Methane revisited

I’ve blogged on methane before. After a couple of years’ hiatus, the concentration of methane in the atmosphere resumed its rise, which has nearly tripled the historical concentration in the past couple of hundred years. 

Many believe, or would like to believe, that the recent increase is due to increased activity by the oil and gas industry, particularly in fracking. There are often inadvertent or “fugitive” emissions from oil and gas wells that escape to the atmosphere. And based on its radiocarbon (14C) content, something on the order of 20% of atmospheric methane stems from fossil sources, in which this radioactive form of carbon has completely decayed away.

Methane in the atmosphere contains another isotope of carbon, 13C, which is completely stable (non-radioactive) but differs strongly between different sources of methane.  The concentration of 13C is expressed in parts-per-thousand-parts, abbreviated ‰ δ13C, in the atmosphere. In the past decade the concentration of 13C, has declined in the atmosphere from -47.2 to -47.4‰ δ13C. This is not a big change, but the direction is what matters.

The decline in δ13C to a more negative value is not compatible with the idea that fossil fuels are the major source of rising methane in the atmosphere. Better sources are wetlands and the belches of cow, which release methane with a δ13C of -60 to -70‰. Mixed into the methane already in the atmosphere, these emissions could account for the observed drop in δ13C of atmospheric methane.

Cattle release about 5% of the carbon they ingest in forage as methane gas.  A recent estimate of methane emission from cows, globally, amounts to about 1/3 of the total methane attributed to human activities. The world population of cattle is about 1 billion animals, but it shows no strong trend during the past few years (

If the methane emissions from cows are not changing dramatically, then the emissions from wetlands and wetland agriculture (rice) may be the most likely source of rising methane concentrations in the atmosphere. 

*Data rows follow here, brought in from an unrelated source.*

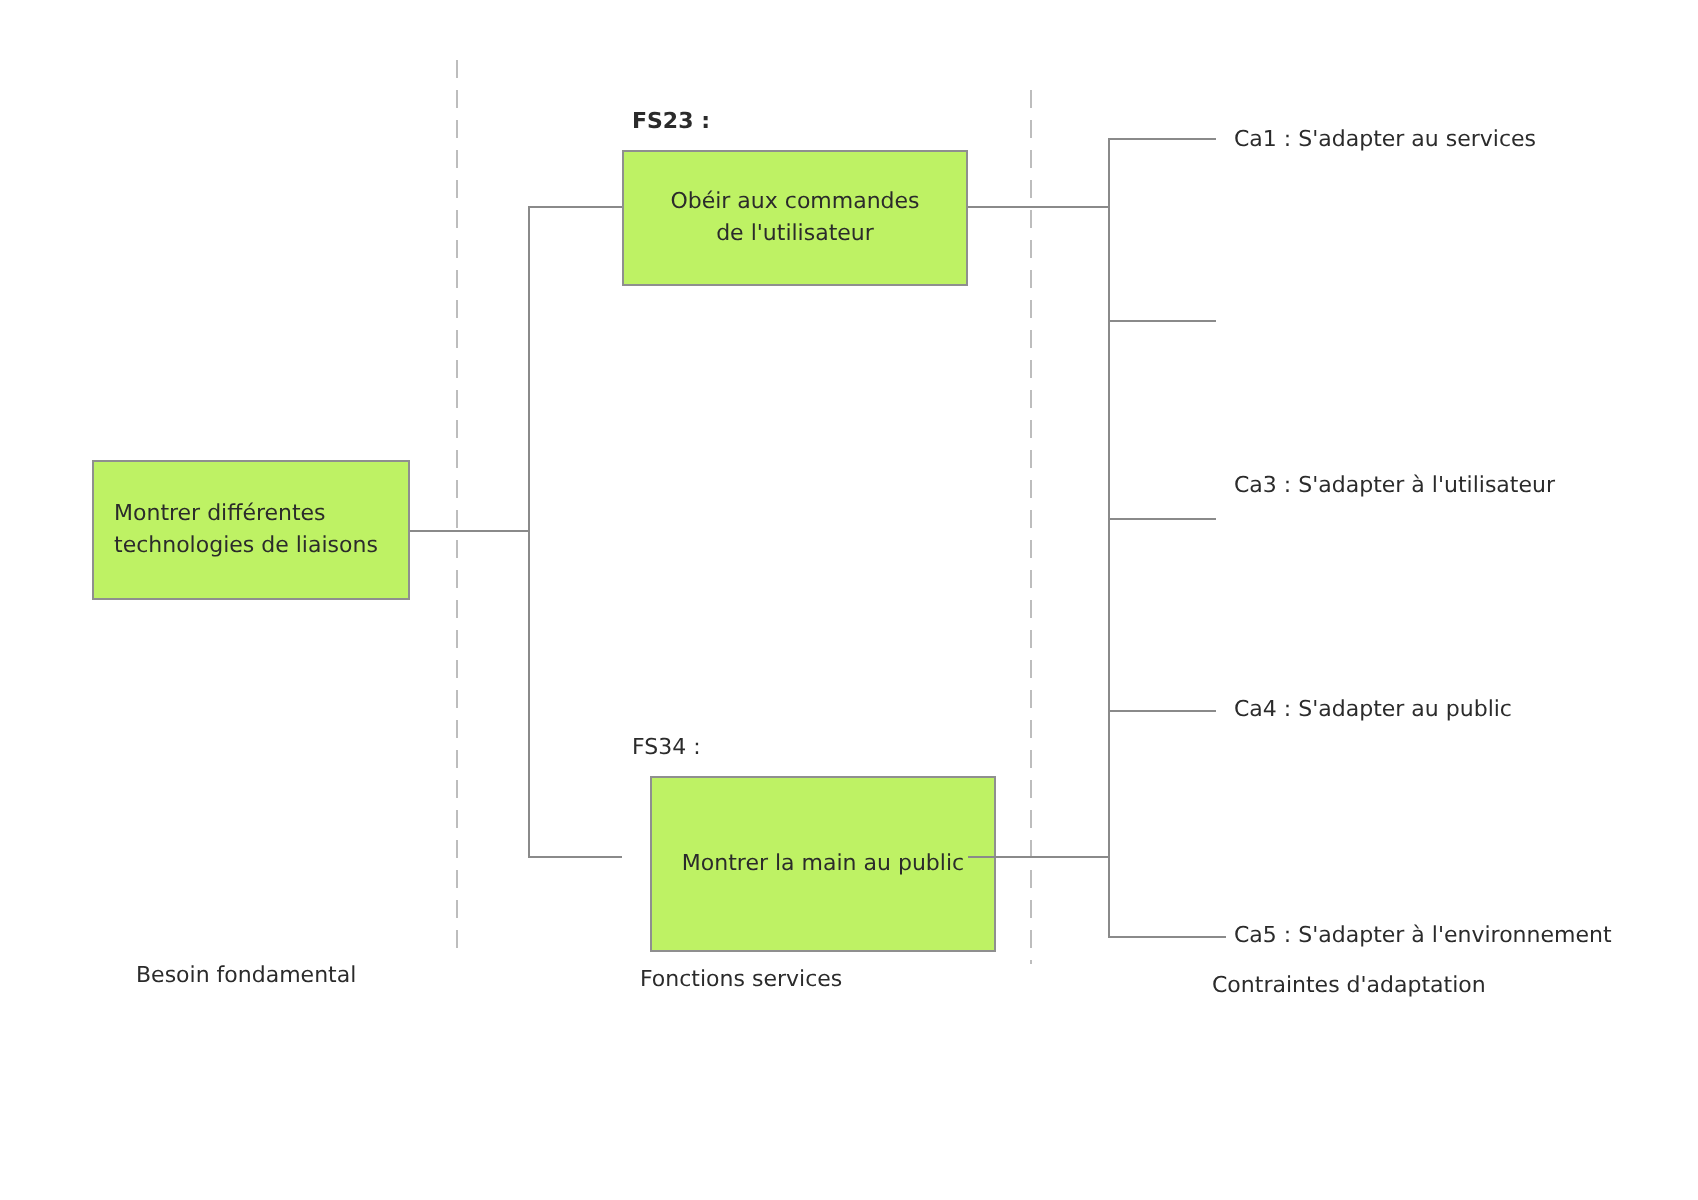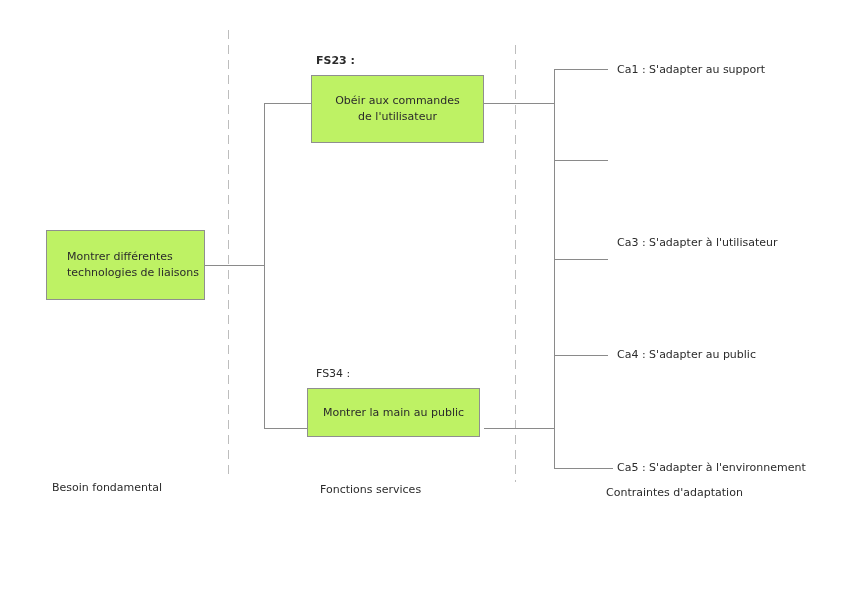--- a/index.html
+++ b/index.html
@@ -90,7 +90,7 @@
   <div class="hline" style="left:554px; top:355px; width:54px;"></div>
   <div class="hline" style="left:554px; top:468px; width:59px;"></div>
 
-  <div class="ca-label" style="left:617px; top:63px;">Ca1 : S'adapter au support</div>
+  <div class="ca-label" style="left:617px; top:63px;">Ca1 : S'adapter au services</div>
   <div class="ca-label" style="left:617px; top:236px;">Ca3 : S'adapter à l'utilisateur</div>
   <div class="ca-label" style="left:617px; top:348px;">Ca4 : S'adapter au public</div>
   <div class="ca-label" style="left:617px; top:461px;">Ca5 : S'adapter à l'environnement</div>

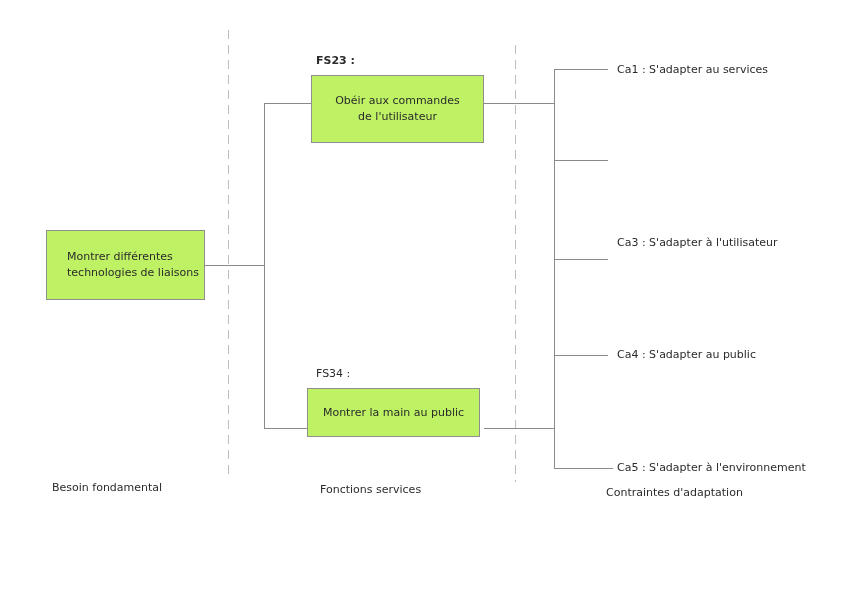--- a/index.html
+++ b/index.html
@@ -27,7 +27,7 @@
     line-height: 16px;
     white-space: pre-line;
   }
-  .box.left-align { justify-content: flex-start; padding-left: 20px; text-align: left; }
+  .box.left-align { justify-content: flex-start; padding-left: 10px; text-align: left; }
   .box.center { justify-content: center; text-align: center; }
   .hline {
     position: absolute;

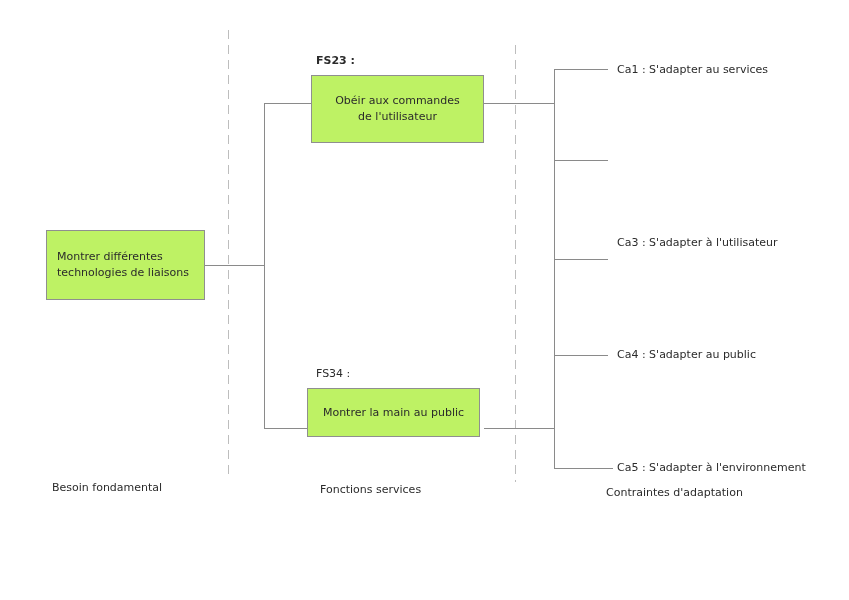--- a/index.html
+++ b/index.html
@@ -78,7 +78,7 @@
 de l'utilisateur</div>
 
   <div class="fs-label" style="left:316px; top:367px;">FS34 :</div>
-  <div class="box center" style="left:307px; top:388px; width:173px; height:49px;">Montrer la main au public</div>
+  <div class="box center" style="left:325px; top:388px; width:173px; height:88px;">Montrer la main au public</div>
 
   <div class="hline" style="left:484px; top:103px; width:70px;"></div>
   <div class="hline" style="left:484px; top:428px; width:70px;"></div>

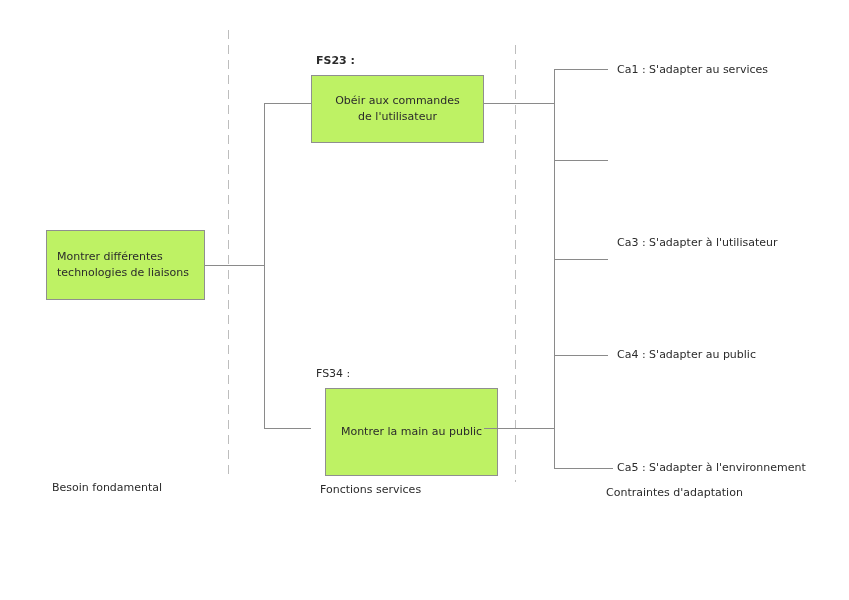--- a/index.html
+++ b/index.html
@@ -95,7 +95,7 @@
   <div class="ca-label" style="left:617px; top:348px;">Ca4 : S'adapter au public</div>
   <div class="ca-label" style="left:617px; top:461px;">Ca5 : S'adapter à l'environnement</div>
 
-  <div class="col-label" style="left:52px; top:481px;">Besoin fondamental</div>
+  <div class="col-label" style="left:68px; top:481px;">Besoin fondamental</div>
   <div class="col-label" style="left:320px; top:483px;">Fonctions services</div>
   <div class="col-label" style="left:606px; top:486px;">Contraintes d'adaptation</div>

Eating beef may cause a lot of impacts to the environment (see: , but it is not clear that beef cattle can be blamed for the recent rise in methane in Earth’s atmosphere. 

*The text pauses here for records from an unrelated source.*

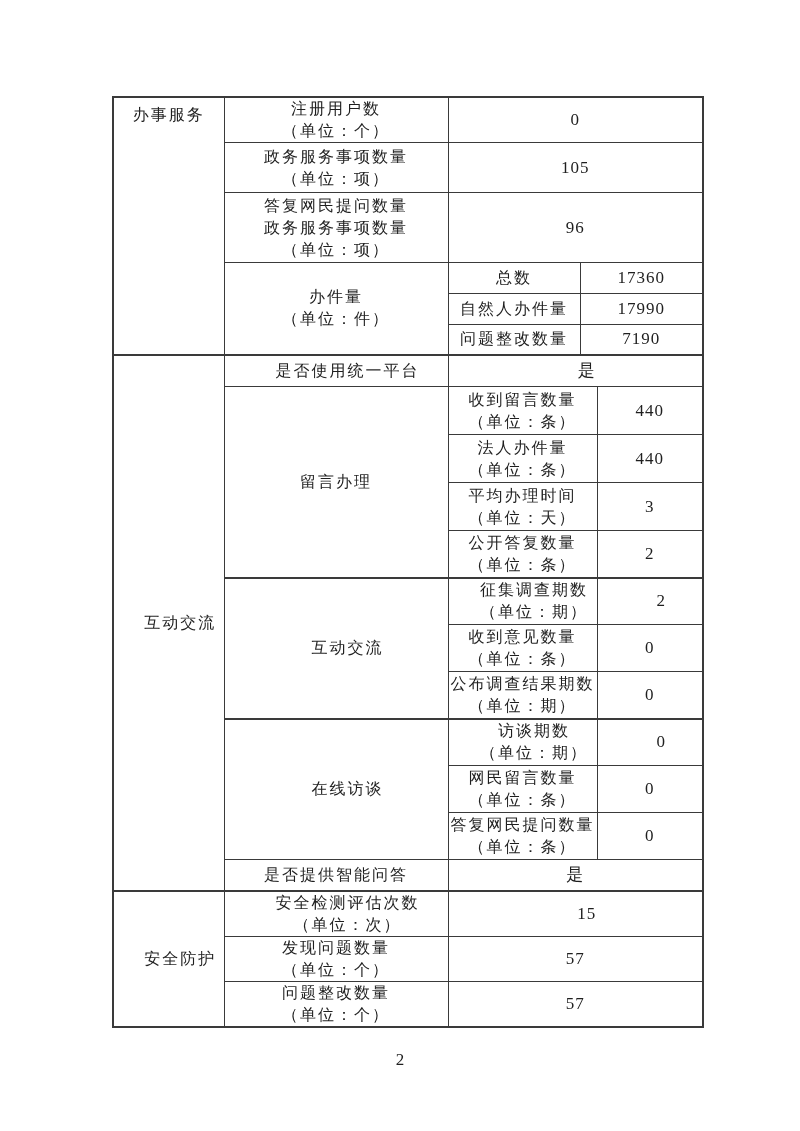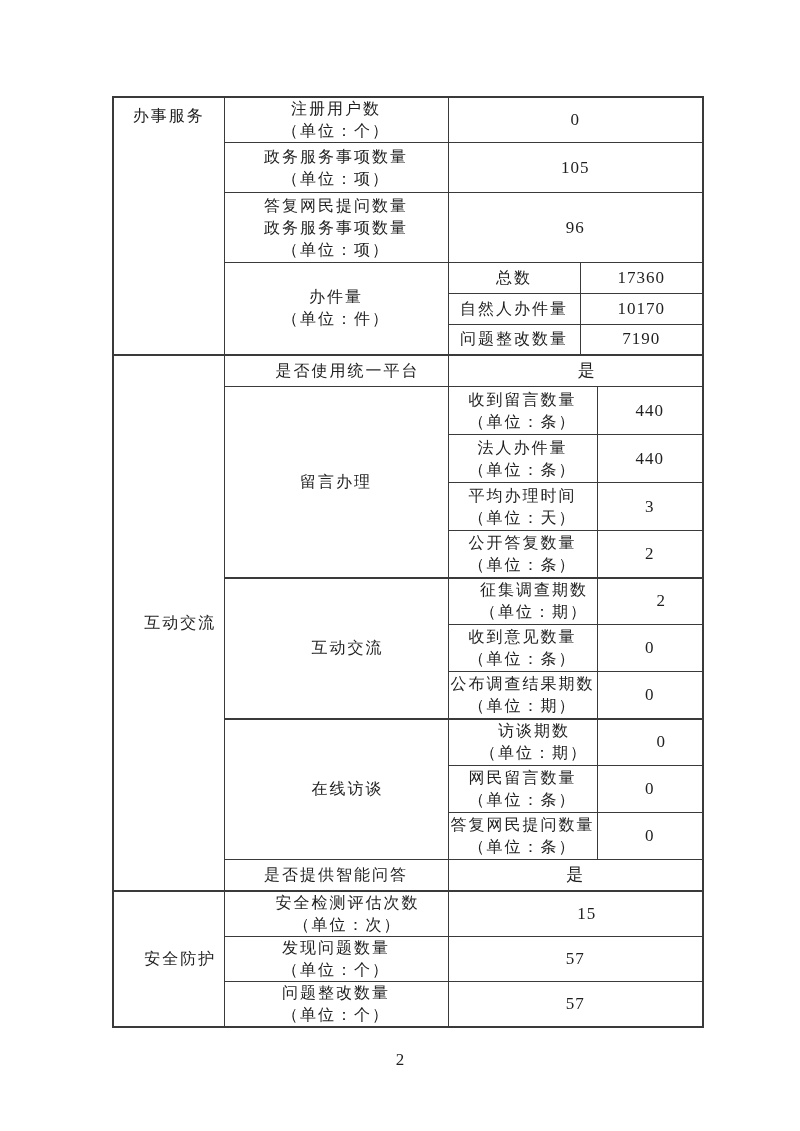--- a/index.html
+++ b/index.html
@@ -43,6 +43,7 @@
   td.section.top {
     vertical-align: top;
     padding-top: 7px;
+    font-family: Liberation Mono, monospace;
   }
   tr.sep td {
     border-top: 2px solid #3a3a3a;

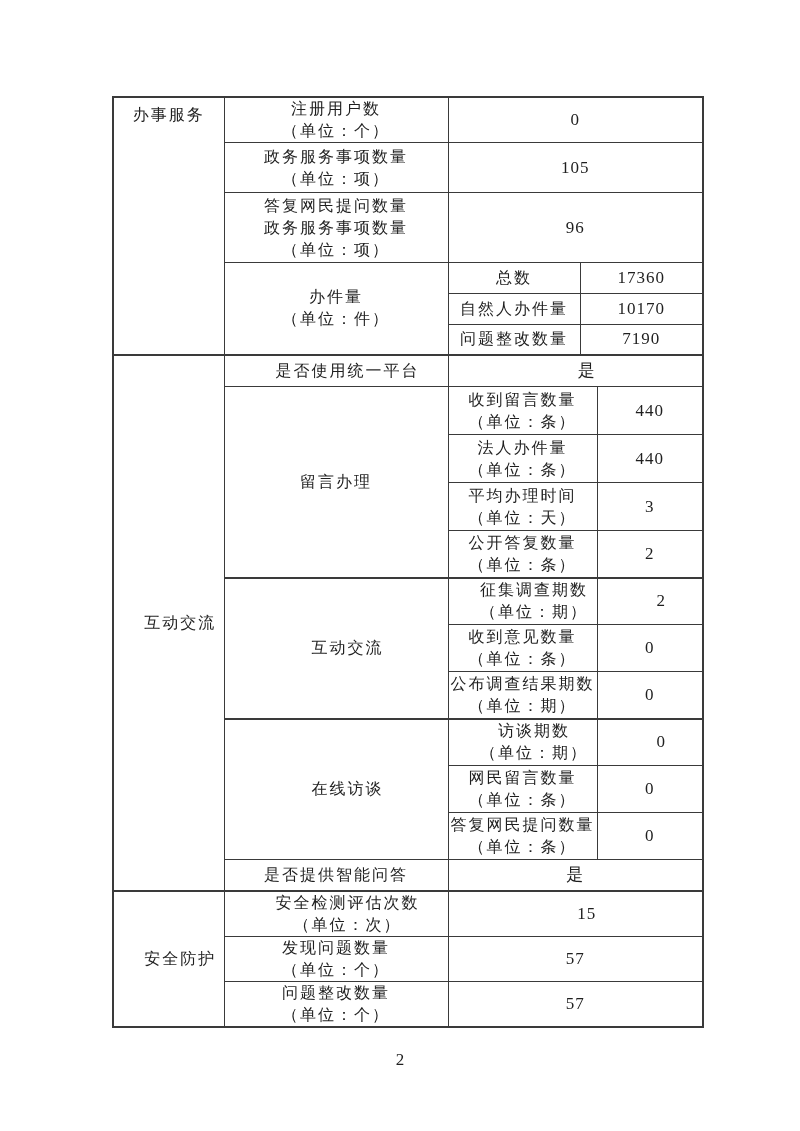--- a/index.html
+++ b/index.html
@@ -104,7 +104,7 @@
     </tr>
     <tr style="height:31px">
       <td>自然人办件量</td>
-      <td class="value" colspan="2">10170</td>
+      <td class="value" colspan="2">17990</td>
     </tr>
     <tr style="height:30px">
       <td>问题整改数量</td>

Charmley, E. and 9 others. 2016.  A universal equation to predict methane production of forage-fed cattle in Australia.  Animal Production Science 56: 169-180.

Schaefer, H. and 13 others. 2016.  A 21st-century shift from fossil fuel to biogenic methane emissions indicated by 13CH4.  Science 352: 80-84.

Wolf, J., G.R. Asrar, and T.O. West. 2017. Revised methane emission factors and spatially distributed annual carbon fluxes for global livestock. Carbon Balance Management doi: 10.1186/s13021-017-0084-y


3 thoughts on “Methane revisited

  1. I own a postage stamp of Illinois farmland, so I follow commodity market news. Recently learned that 600,000 hectares a year of land in Latin America (mainly Brazil) is being cleared and that the Pantanal, one of the world’s biggest wetlands is being drained. How does this effect methane? About 40% of land area is not devoted to farming or pasture. More forests are being cleared and wetlands drained to feed the extra billion people added every dozen years since 1960. 3 billion in 1960 will be 10 billion by 2050.

    1. All good points, and the isotopic ratio of atmospheric methane may give us clues to what processes are being affected most.

  2. Bill:

    Do other ruminants also produce methane in amounts which affect the methane in the atmosphere? For instance, aren’t deer ruminants. Would a rising and falling ruminant population also contribute to changes in atmospheric methane. I wonder if other species than humans may be altering the planets atmospheric chemistry depending upon their biological success in any given year. For instance, last year New York State had over a million deer. If that number rose or fell, what impact would that change have on the methane production in NYS.